[Exercise details]: Each record below is to be output unchanged, and any picture is to be dropped.

>>>

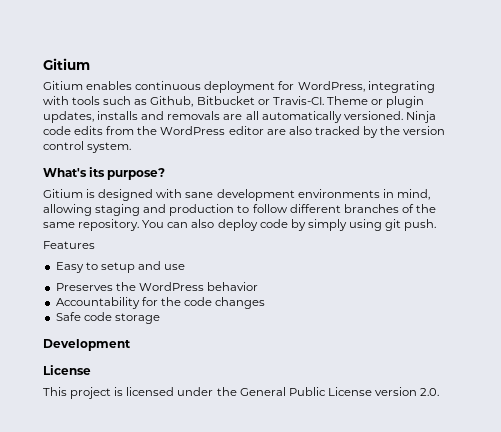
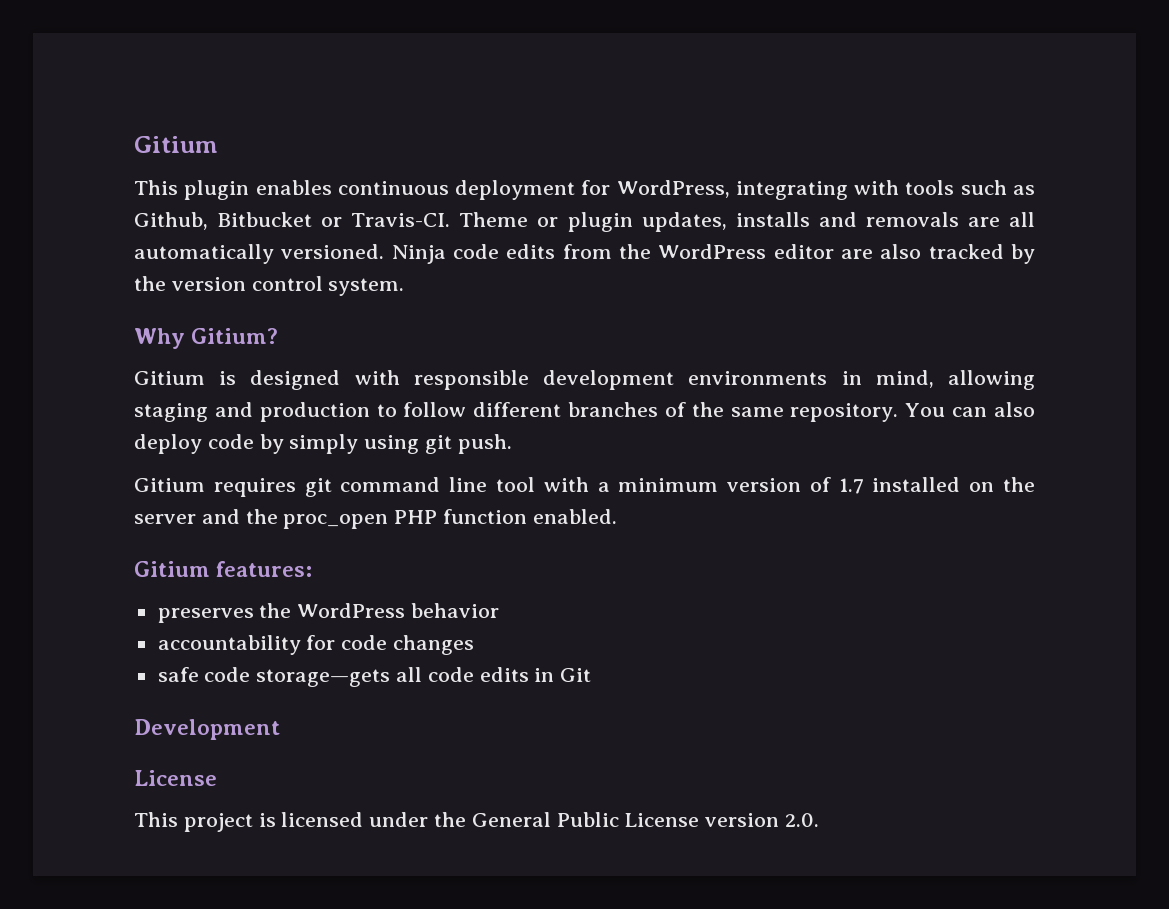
[43,81,83,90] Gitium -> [134,180,250,200] This plugin
[43,167,166,180] What's its purpose? -> [134,328,279,349] Why Gitium?
[185,192,214,198] sane -> [413,370,529,390] responsible
[43,241,95,249] [55,261,186,273] [55,283,113,291] Features // Easy to setup and use // Preserves -> [134,477,1036,497] [134,509,617,529] [134,561,313,577] [157,608,254,623] Gitium requires git command line tool with a minimum version of 1.7 installed on the server and the proc_open PHP function enabled. // Gitium features: // preserves
[55,297,181,309] Accountability for the -> [157,635,336,655] accountability for
[55,312,160,324] Safe code storage -> [157,667,592,687] safe code storage—gets all code edits in Git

<<<

[Task result]:
[43,81,83,90] Gitium -> [134,180,250,200] This plugin
[43,167,166,180] What's its purpose? -> [134,328,279,349] Why Gitium?
[185,192,214,198] sane -> [413,370,529,390] responsible
[43,241,95,249] [55,261,186,273] [55,283,113,291] Features // Easy to setup and use // Preserves -> [134,477,1036,497] [134,509,617,529] [134,561,313,577] [157,608,254,623] Gitium requires git command line tool with a minimum version of 1.7 installed on the server and the proc_open PHP function enabled. // Gitium features: // preserves
[55,297,181,309] Accountability for the -> [157,635,336,655] accountability for
[55,312,160,324] Safe code storage -> [157,667,592,687] safe code storage—gets all code edits in Git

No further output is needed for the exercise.